Later, as we all sat on the couch in front of trays of shrimp and cocktail sausages, a three-year-old wandered up and started to bite little pieces of sausage and put them back in the tray. He then buried a shrimp in the cocktail sauce and proceeded to smear ketchup all over the crackers he was licking and placing back in their dish. He walked up to me with a little sausage in his hand and put it in my mouth. I was too surprised to protest, so I delicately removed it, thanked him, and wadded it up in a napkin. "I can't believe you let him do that," said my mother, who earlier that day had put a stevia leaf from Golden Gate Park into her own mouth. "Please don't eat the plants," I said at the time.

It seems that although there were plenty of adults present, and it was quite a nice party, I am preoccupied with thoughts of children these days, and it's their antics that stayed with me. "Our daughter will never be allowed to behave that way at a party," Rob said later of the sausage prince.

It was fun to have company in the house, and people to cook with.

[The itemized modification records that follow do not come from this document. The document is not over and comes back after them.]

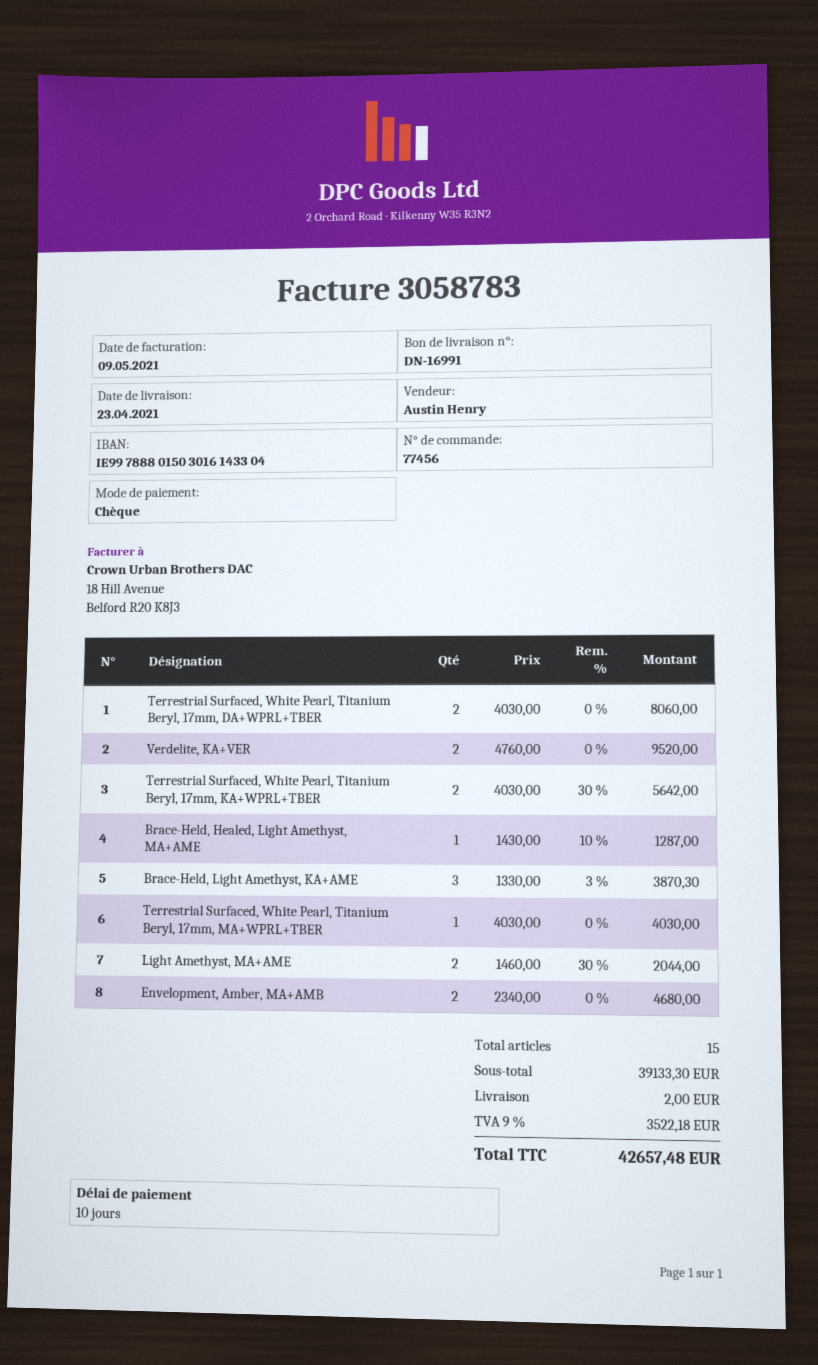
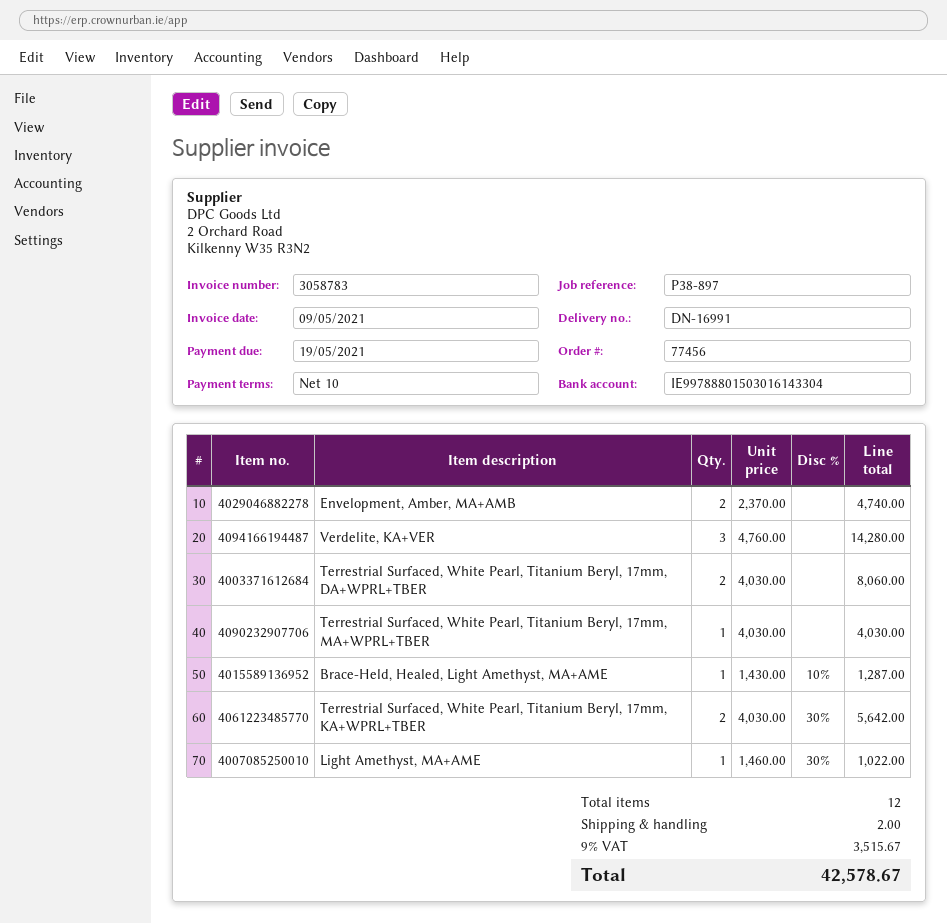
Verdelite, KA+VER: 2 x 4760.00 = 9520.00 -> 3 x 4760.00 = 14280.00
Brace-Held, Light Amethyst, KA+AME: 3 x 1330.00 - 3% = 3870.30 -> none
Light Amethyst, MA+AME: 2 x 1460.00 - 30% = 2044.00 -> 1 x 1460.00 - 30% = 1022.00
Envelopment, Amber, MA+AMB: 2 x 2340.00 = 4680.00 -> 2 x 2370.00 = 4740.00
total quantity: 15 -> 12
tax: 9% = 3522.18 -> 9% = 3515.67
total: 42657.48 -> 42578.67

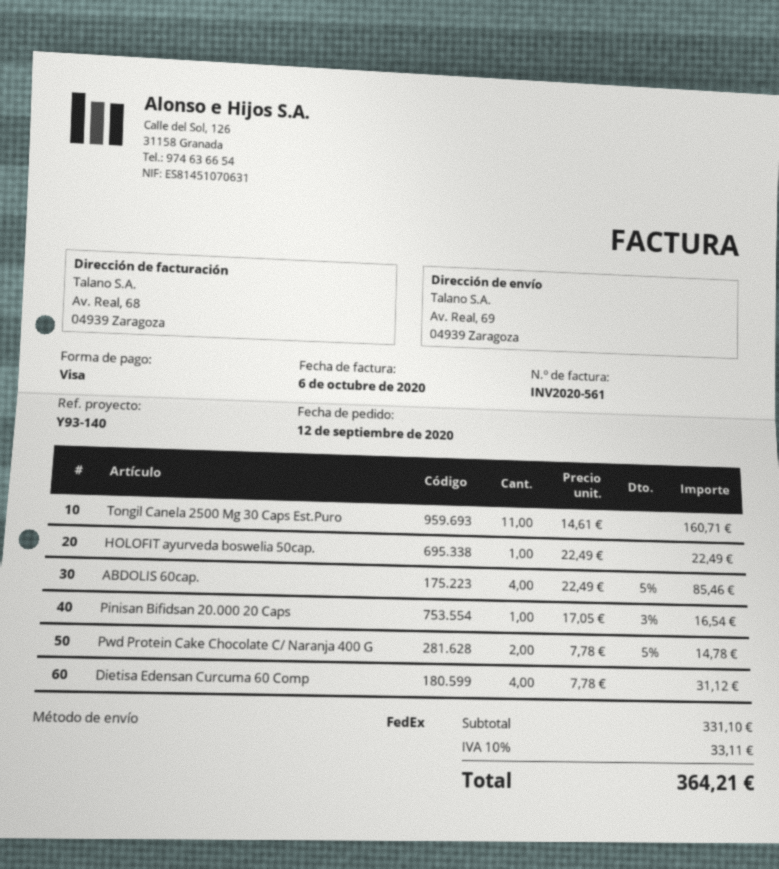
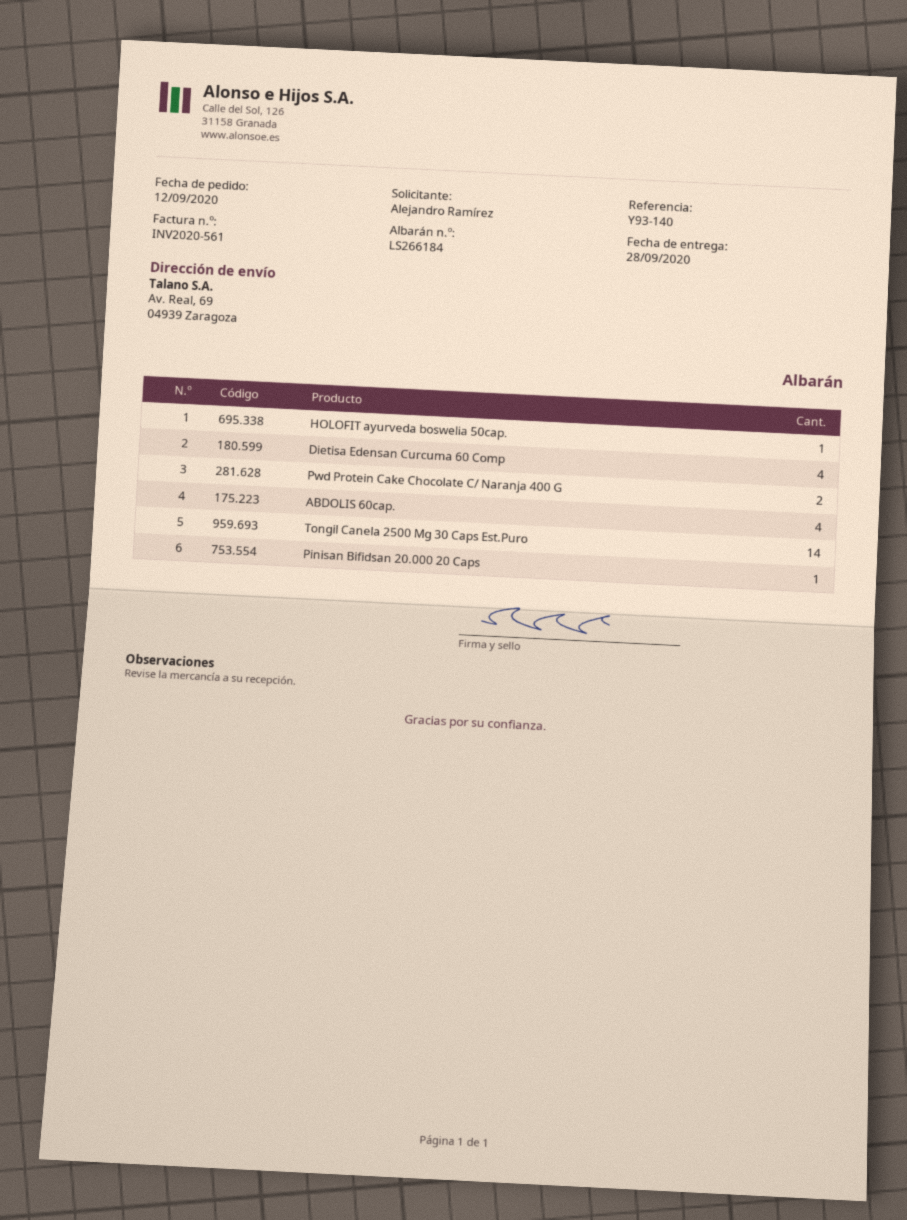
Tongil Canela 2500 Mg 30 Caps Est.Puro: 11 -> 14

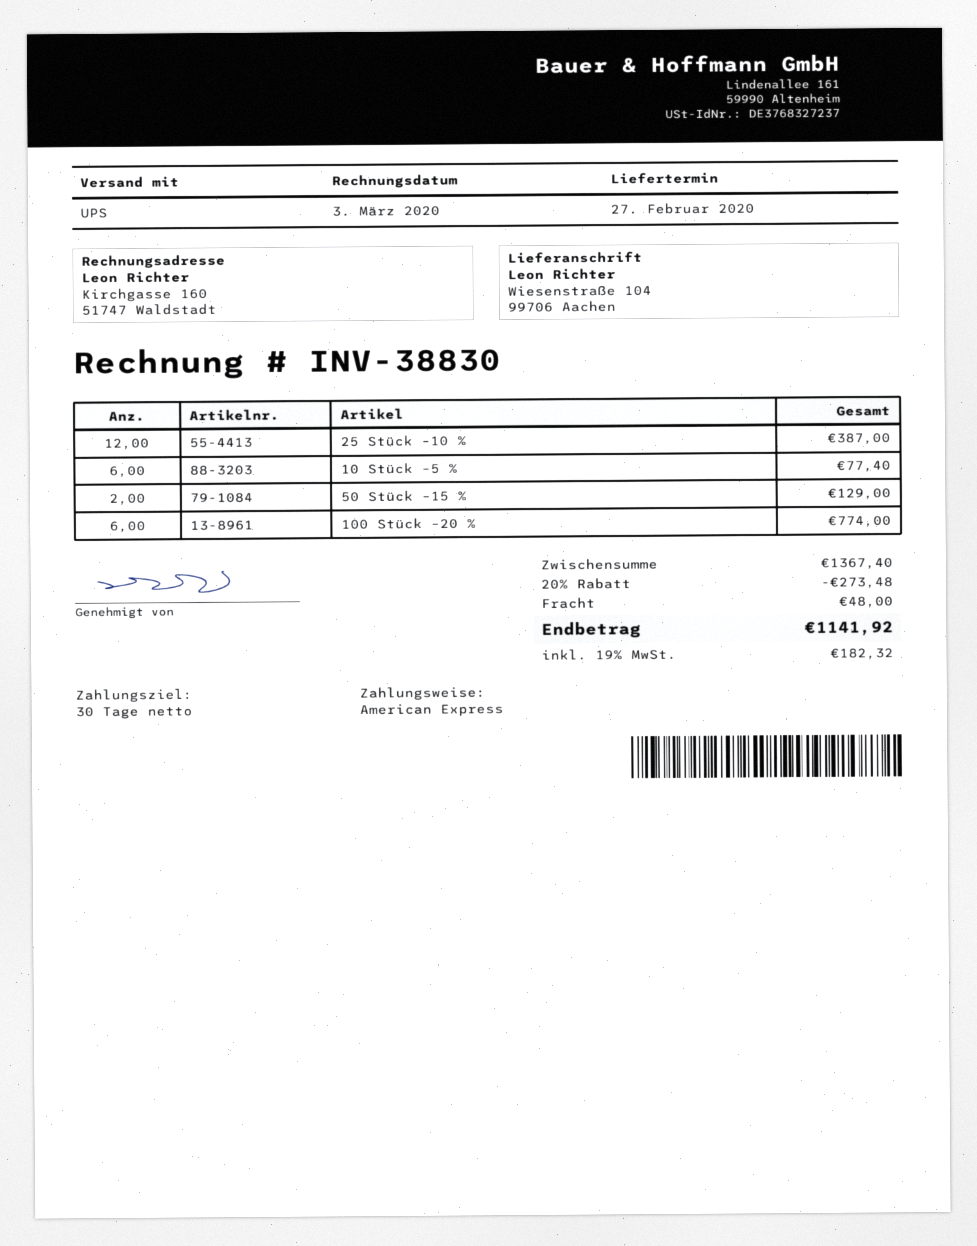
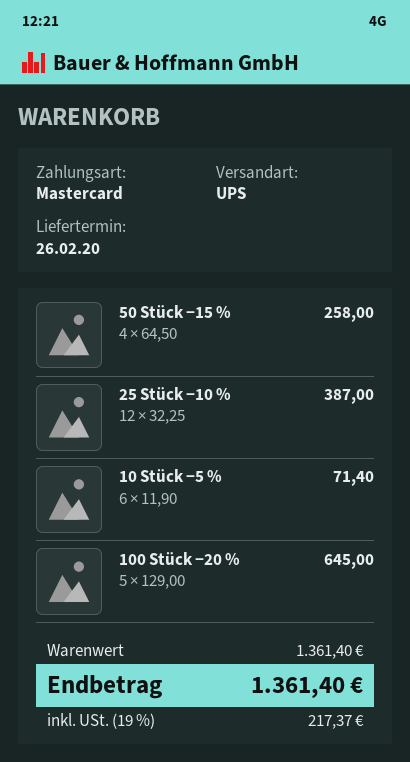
delivery date: 2020-02-27 -> 2020-02-26
payment method: American Express -> Mastercard
10 Stück −5 %: 6 for 77.40 -> 6 for 71.40
50 Stück −15 %: 2 for 129.00 -> 4 for 258.00
100 Stück −20 %: 6 for 774.00 -> 5 for 645.00
subtotal: 1367.40 -> 1361.40
discount: 20% = 273.48 -> none
shipping: 48.00 -> none
tax: 19% = 182.32 -> 19% = 217.37
total: 1141.92 -> 1361.40

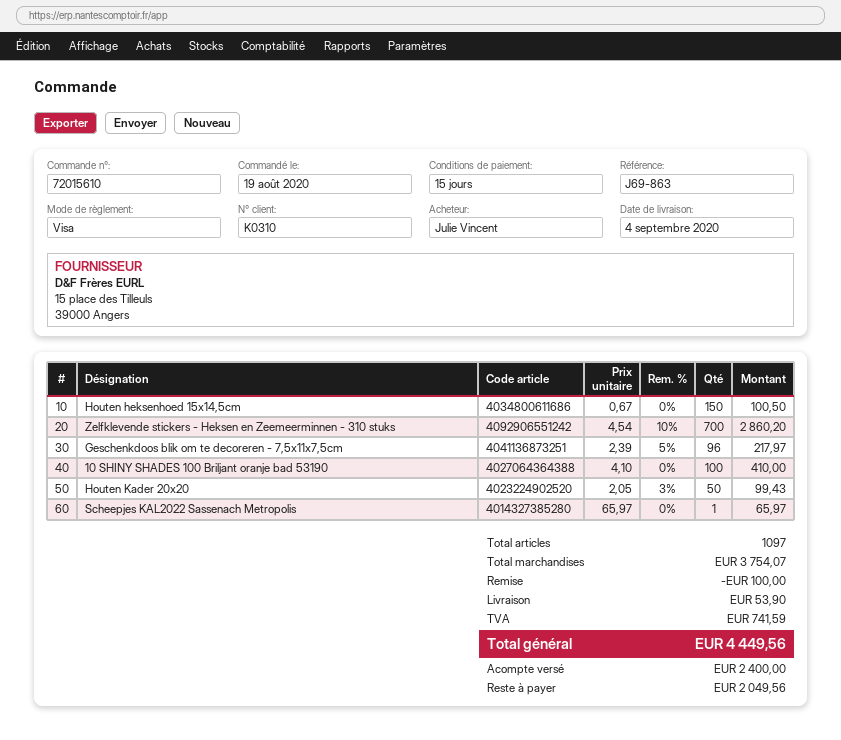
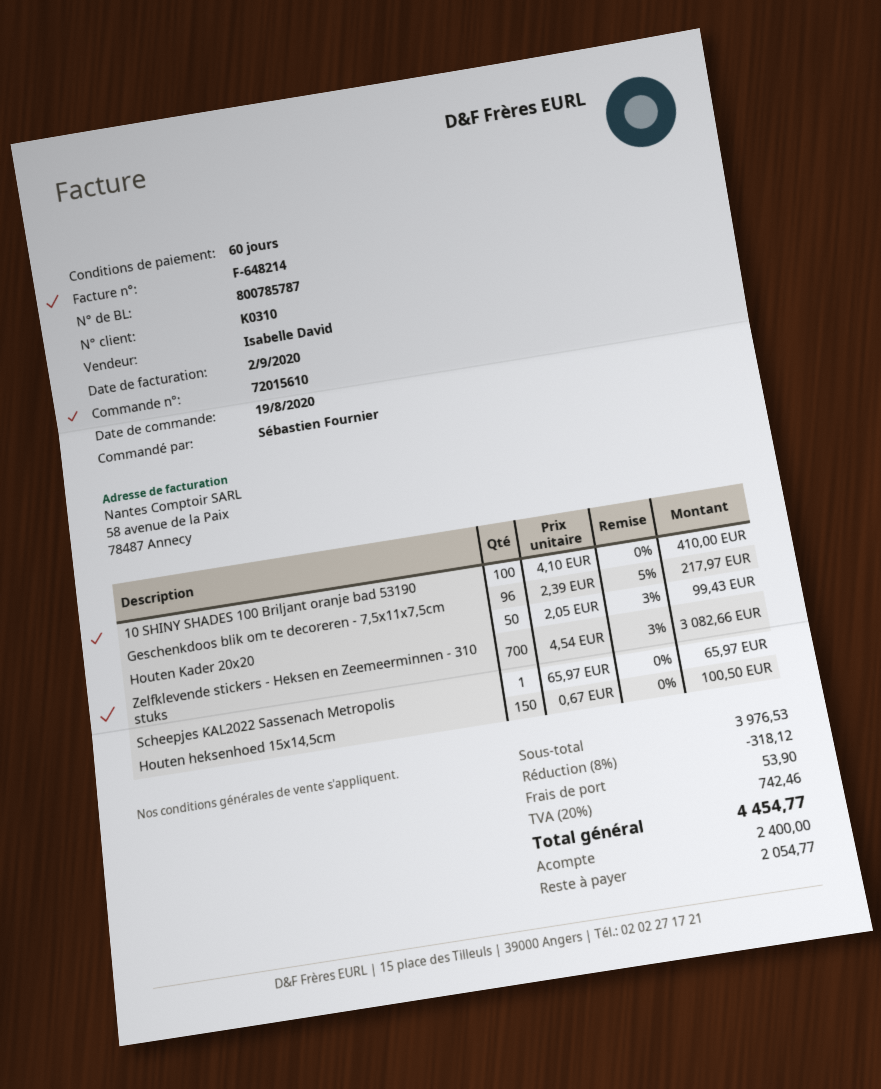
payment terms: 15 days -> 60 days
ordered by: Julie Vincent -> Sébastien Fournier
Zelfklevende stickers - Heksen en Zeemeerminnen - 310 stuks: 700 x 4.54 - 10% = 2860.20 -> 700 x 4.54 - 3% = 3082.66
subtotal: 3754.07 -> 3976.53
discount: 100.00 -> 318.12
tax: 741.59 -> 742.46
total: 4449.56 -> 4454.77
balance: 2049.56 -> 2054.77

Frank and my mom made tilapia with peppers, onions and lime one evening, and we made squash soup and pizza for another meal. We went out for an Italian dinner in North Beach and a Vietnamese dinner at one of our favorite restaurants on the water, overlooking the Bay Bridge, so bright and accessible it looked like a Christmas decoration.

They brought gifts for the baby: a pair of overalls from Mom, a tie-dyed onesie from my Aunt Cathy, a set of 5--yes 5--colorful socks from Frank. And in thanks, the baby kicked for them. My mom sat next to me on the couch, her hand on my stomach before her cab arrived. "She's in there right now," she said. "Working on growing her shoulder hair."

Wednesday, December 9, 2009

What a Dick

I will be pretty disturbed if our daughter ever does anything like this. But since it's not my kid and not my mansion, I am instead pretty amused.

Monday, December 7, 2009

24 Weeks

Brooke took this picture on Saturday night. I can't decide which is bigger, my stomach or Rob's head.

Thursday, December 3, 2009

Deepish Thursday

We are still adjusting to life in San Francisco: the neighborhood, the time zone, Rob's new job, my work from home, having a car and therefore being able to go to Trader Joe's whenever we want...standard things. I spend a lot of time inside during the day, which I guess is what anyone who works in an office does, whether that office is a train ride away or just down the hall from the bedroom. I often report to colleagues over the phone that the weather "looks" nice, but I wouldn't really know that from a first-hand perspective.

The baby kicks all the time now. Or maybe she's punching me, I'm not sure. It basically feels like a Taekwando class in there, and I imagine her taking aim and delivering a swift scissor kick as she rolls right to avoid contact with today's chosen nemesis, the umbilical cord. But look out--it's attached to her! So she just has to keep rolling around and kicking. We call her "Little Baby" because we are not feeling more creative than that. I spend my time working out what her actual name will be when she arrives, but that, too, might just be "Little Baby" based on my progress. I recall the skier Picabo Street whose name for something like the first 3 years of her life was "Little Girl." I might be making that up, though, because I see no reference to it on Wikipedia.

I'm taking prenatal yoga classes at a nearby studio, where we start each session by going around the room and sharing things about our pregnancy, so that I know I'm not the only one with insane leg cramps in the middle of the night, occasional crankiness, and a suddenly constant desire to curl into a ball and go to sleep (which I did two days ago on the exam table in my doctor's office, but that's only because they kept me waiting so long.)

I feel very lucky that we're here, that the baby is so far healthy, that all of the unpacked boxes are currently hidden in a room I don't go into very often, that Rob and I have found good Italian, Thai and Indian restaurants in the neighborhood. And that when the baby is born, she'll likely be able to protect me from any adversaries with some well-timed jabs.